I can't wait to see the algorithm used to determine how much blame to attatch to patients and how it will affect the choice of treatments they are offered.:)
 
I can't wait to see the algorithm used to determine how much blame to attatch to patients and how it will affect the choice of treatments they are offered.:)

Attaching blame to patients sounds nasty, but it isn't such a bad thing to consider. In an ideal world, we would treat everything, but with limited resources that's just not possible. If you have a choice of treating two patients, one of which is ill purely due to their own actions, surely that's a valid way to decide how to allocate resources?

For example, my father is (or was until recently at least) a head and neck cancer specialist, which means that many of his patients were ill because they smoked. Not only that, most of them carried on chain smoking afterwards, often ending up back in hospital with cancer again a few years later. Is it really fair to waste public resources on people who not only cause their own problems, but refuse to change their behaviour even after nearly dying from it? OK, smoking isn't the best example here given that the taxes from smoking are actually more than the cost of treating the associated problems, but I'm sure you get the point.
 
For example, my father is (or was until recently at least) a head and neck cancer specialist, which means that many of his patients were ill because they smoked. Not only that, most of them carried on chain smoking afterwards, often ending up back in hospital with cancer again a few years later. Is it really fair to waste public resources on people who not only cause their own problems, but refuse to change their behaviour even after nearly dying from it?

Another good example.... transplantation surgery and smoking. One of the effects that smoking has on your system is vasoconstriction -- it narrows the blood vessels that supplies blood to various parts of your body. If you've just had some sort of transplantation surgery, ensuring a supply of blood to the new parts of your body can be crucial.

Basically -- if you've just had finger-attachment surgery, don't smoke. If you smoke, your new fingers will get gangrenous and drop off.

... and with fingers available for transplantation in short supply, it makes sense to not give them to people who can't not-smoke.

Similarly, obesity can lead to kidney failures; if you can't lose enough weight to keep your own kidneys from shutting down, the chances of your being able to keep other people's from shutting down are pretty low.

And if you've ruined your liver through alcoholism, that's a good sign that you should stop drinking.

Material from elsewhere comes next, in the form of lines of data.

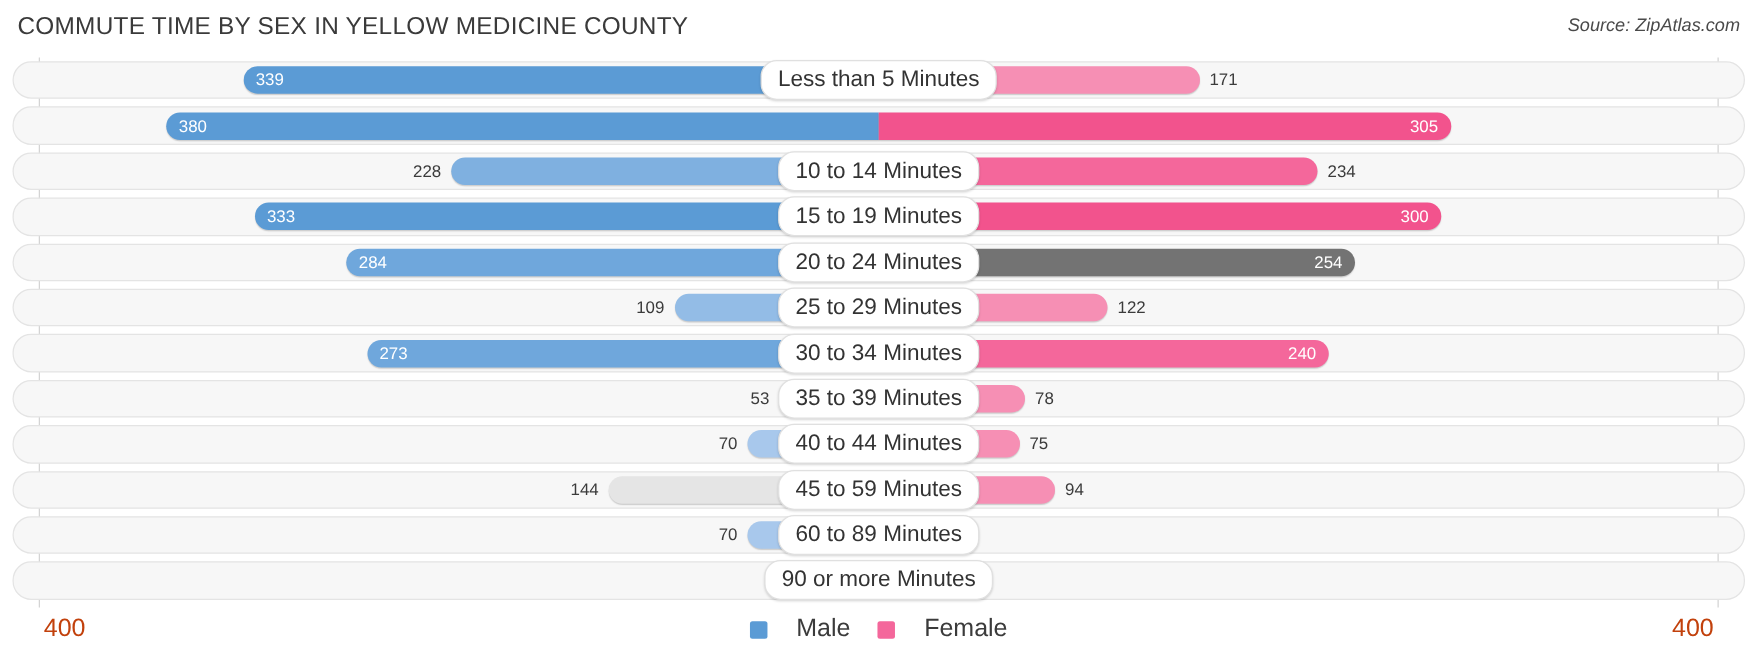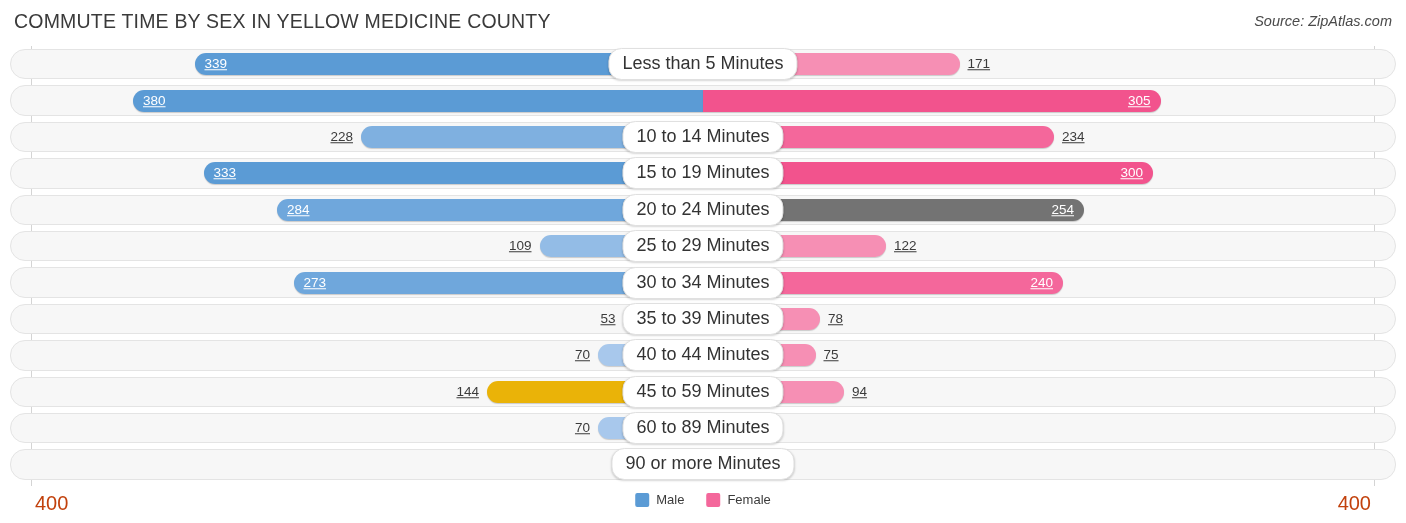--- a/index.html
+++ b/index.html
@@ -107,21 +107,20 @@
     border-radius: 0 11px 11px 0;
     box-shadow: 0 1px 1px rgba(0,0,0,0.18);
   }
   .bar-value {
     position: absolute;
     top: 50%;
     transform: translateY(-50%);
     font-size: 13.5px;
     white-space: nowrap;
     line-height: 1;
-    text-decoration: underline;
   }
   .bar.male .bar-value.inside  { left: 10px;  color: #ffffff; }
   .bar.male .bar-value.outside { right: calc(100% + 8px); color: #3b3b3b; }
   .bar.female .bar-value.inside  { right: 10px; color: #ffffff; }
   .bar.female .bar-value.outside { left: calc(100% + 8px); color: #3b3b3b; }
 
   .center-label {
     position: absolute;
     left: 50%;
     top: 50%;
@@ -157,22 +156,22 @@
     left: 50%;
     top: 6px;
     transform: translateX(-50%);
     display: flex;
     align-items: center;
     gap: 22px;
   }
   .legend-item {
     display: flex;
     align-items: center;
-    gap: 7px;
-    font-size: 13px;
+    gap: 23px;
+    font-size: 20px;
     color: #3b3b3b;
   }
   .legend-swatch {
     width: 14px;
     height: 14px;
     border-radius: 2px;
     display: inline-block;
   }
 </style>
 </head>
@@ -292,21 +291,21 @@
             </div>
             <div class="bar female" style="width: 112.5px; background: rgb(246, 143, 180);">
               <span class="bar-value outside">75</span>
             </div>
           </div>
           <div class="center-label">40 to 44 Minutes</div>
         </div>
         <div class="row">
           <div class="track"></div>
           <div class="bars">
-            <div class="bar male" style="width: 216px; background: #eab308;">
+            <div class="bar male" style="width: 216px; background: #e5e5e5;">
               <span class="bar-value outside">144</span>
             </div>
             <div class="bar female" style="width: 141px; background: rgb(246, 143, 180);">
               <span class="bar-value outside">94</span>
             </div>
           </div>
           <div class="center-label">45 to 59 Minutes</div>
         </div>
         <div class="row">
           <div class="track"></div>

If you can't do that, maybe you shouldn't be at the front of the line for a liver transplant.



I think the new NHS policy makes a lot of sense, unfortunately.
 
The problem with blame is we see others' negative behaviour as being caused by a flaw in their character, while we explain our own negative behaviour as being caused by external factors.

A more humane way (IMO) to satisfy the publics’ desire for "just" medicine would be to use statistics on the proportion of people with negative health behaviours, significant to the outcome of the particular intervention, who continue to engage in them after treatment. Using the examples already mentioned this could include such information as the risk of a smoker continuing to smoke after having treatment for a smoking-related illness, or an alcoholic continuing to drink after having a liver transplant being used to set treatment priorities.

However, I think it would be exceedingly difficult to apply such statistics to an individual, and since everyone (except me of course:)) has some negative health behaviours which are under their control, where would the line be drawn?
 
I don't know how the UK handles the cases you've mentioned but in the US, transplant priorities and criteria are stringent. Before receiving a liver, someone must be off alcohol AND be in a rehab program for at least 6months before being placed on a transplant list. Smokers aren't even considered for lung transplants.

PS: The cost of one human life is old news. Insurance companies have been using that data for decades.